Automatic diagnosing lung cancer from computed tomography scans involves two steps: detect all suspicious lesions (pulmonary nodules) and evaluate the whole-lung/pulmonary malignancy. Currently, there are many studies about the first step, but few about the second step. Since the existence of nodule does not definitely indicate cancer, and the morphology of nodule has a complicated relationship with cancer, the diagnosis of lung cancer demands careful investigations on every suspicious nodule and integration of information of all nodules.
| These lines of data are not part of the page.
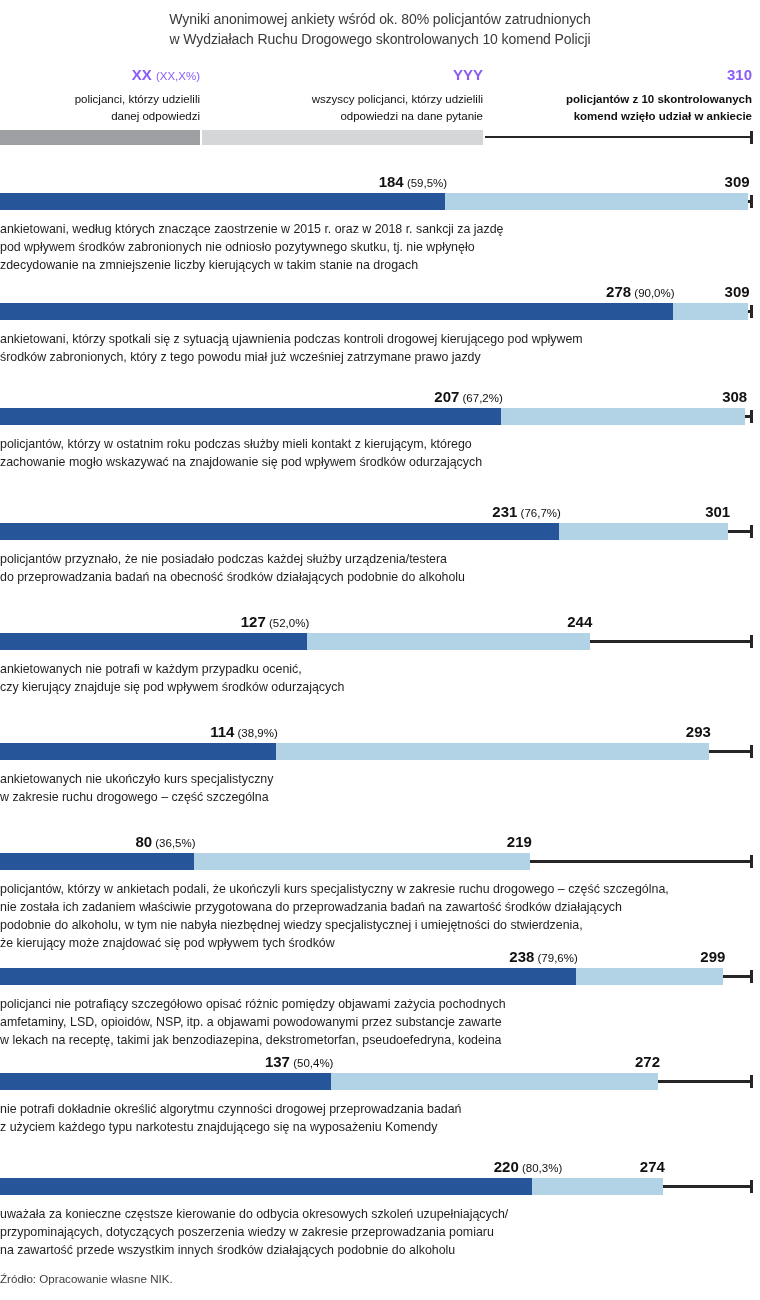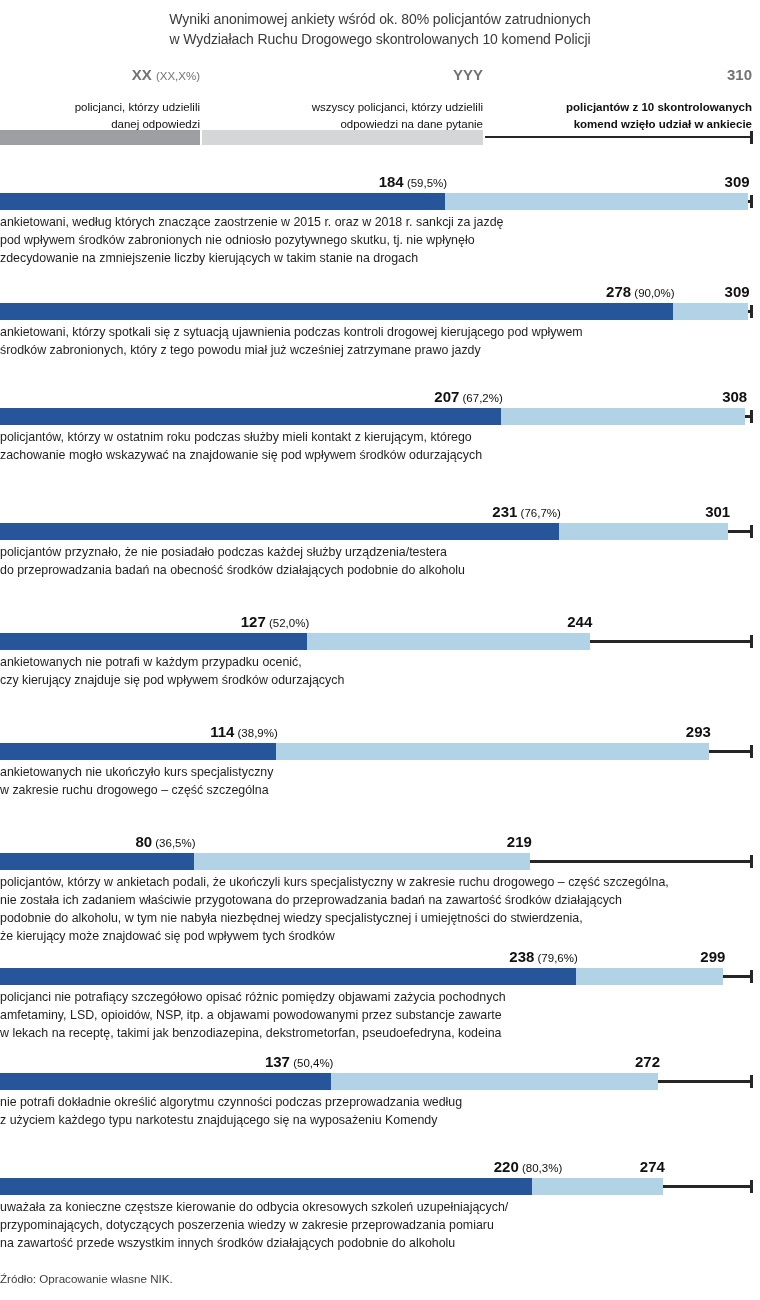"XX (XX,X%)" .legend-head { color: #737373 -> #8b5cf6; margin-bottom: 13px -> 5px }
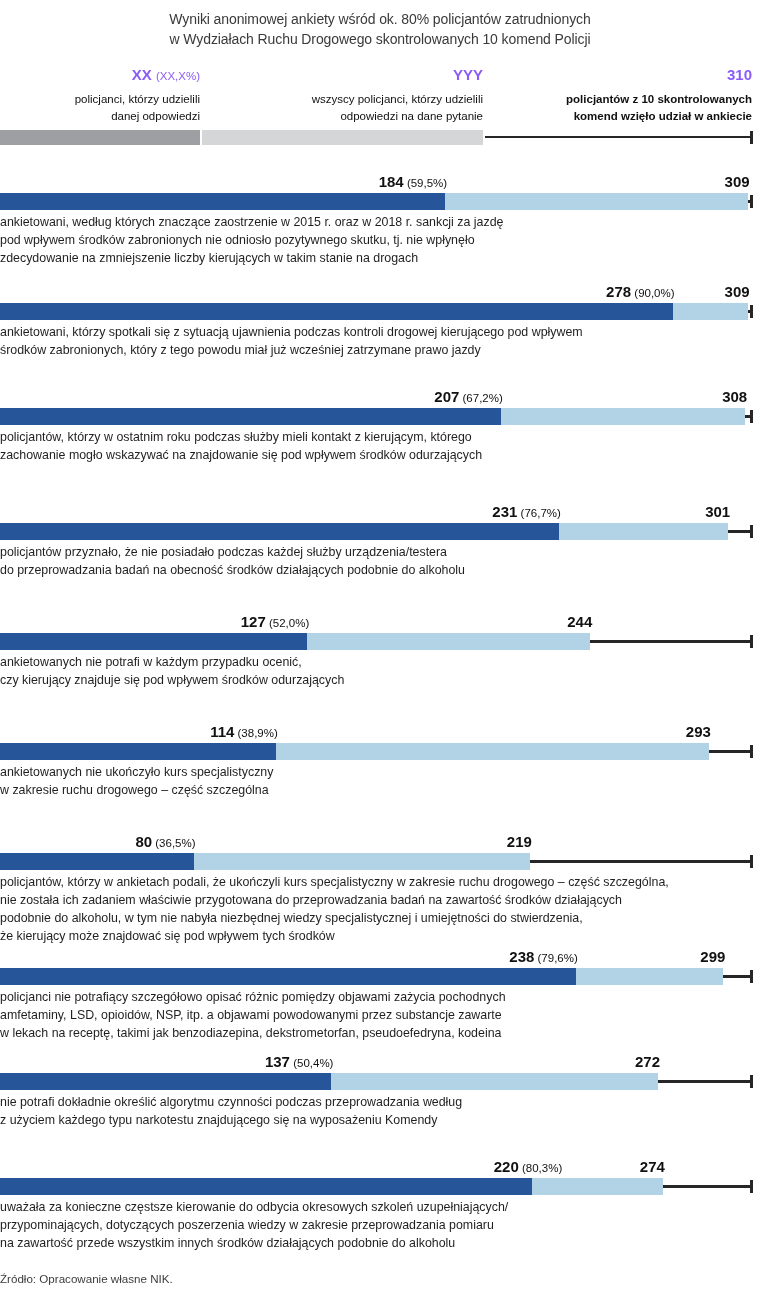"ankietowani, według których znaczące" .row-desc { padding-top: 3px -> 10px }
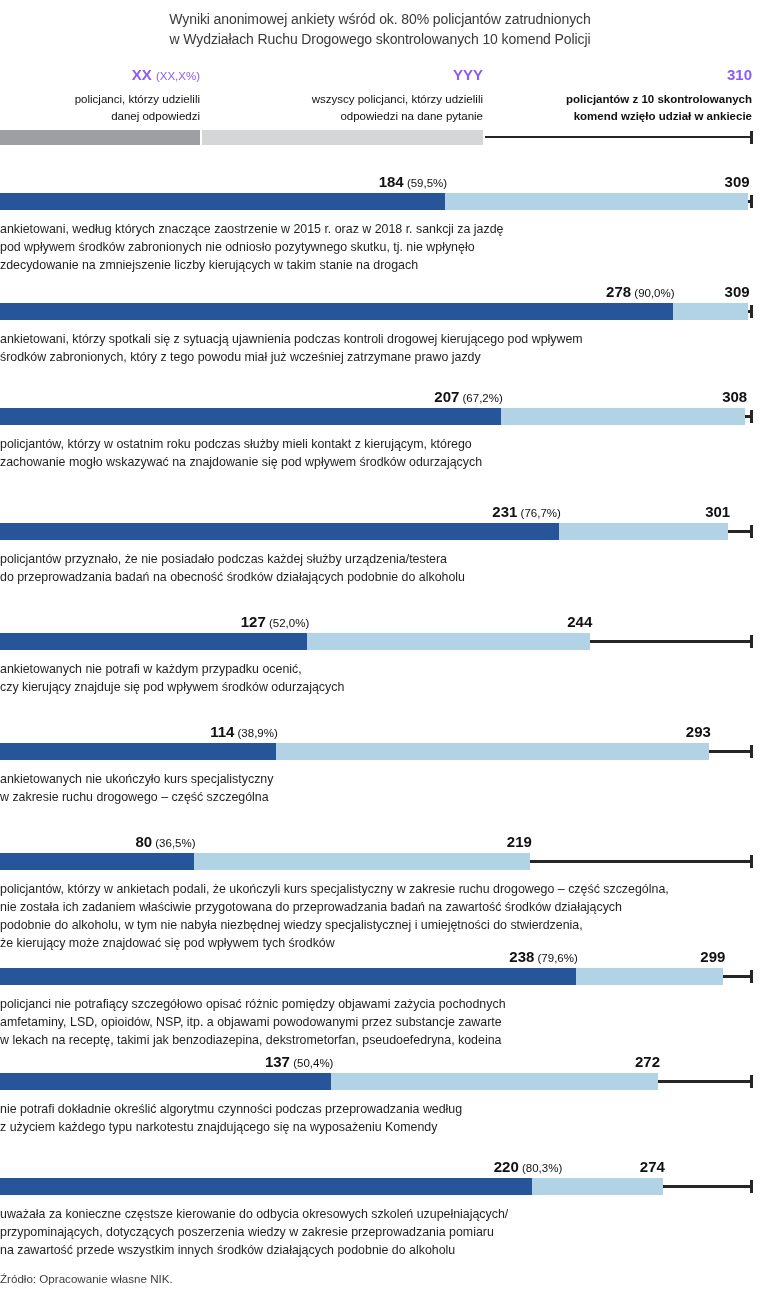"nie potrafi dokładnie określić algorytmu" div.row-desc { text: podczas przeprowadzania według -> drogowej przeprowadzania badań }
We propose a 3-D deep neural network to solve this problem. The model consists of two modules. The first one is a 3-D region proposal network for nodule detection, which outputs all suspicious nodules for a subject. The second one selects the top five nodules based on the detection confidence, evaluates their cancer probabilities, and combines them with a leaky noisy-OR gate to obtain the probability of lung cancer for the subject. The two modules share the same backbone network, a modified U-net. The overfitting caused by the shortage of the training data is alleviated by training the two modules alternately. The proposed model won the first place in the Data Science Bowl 2017 competition.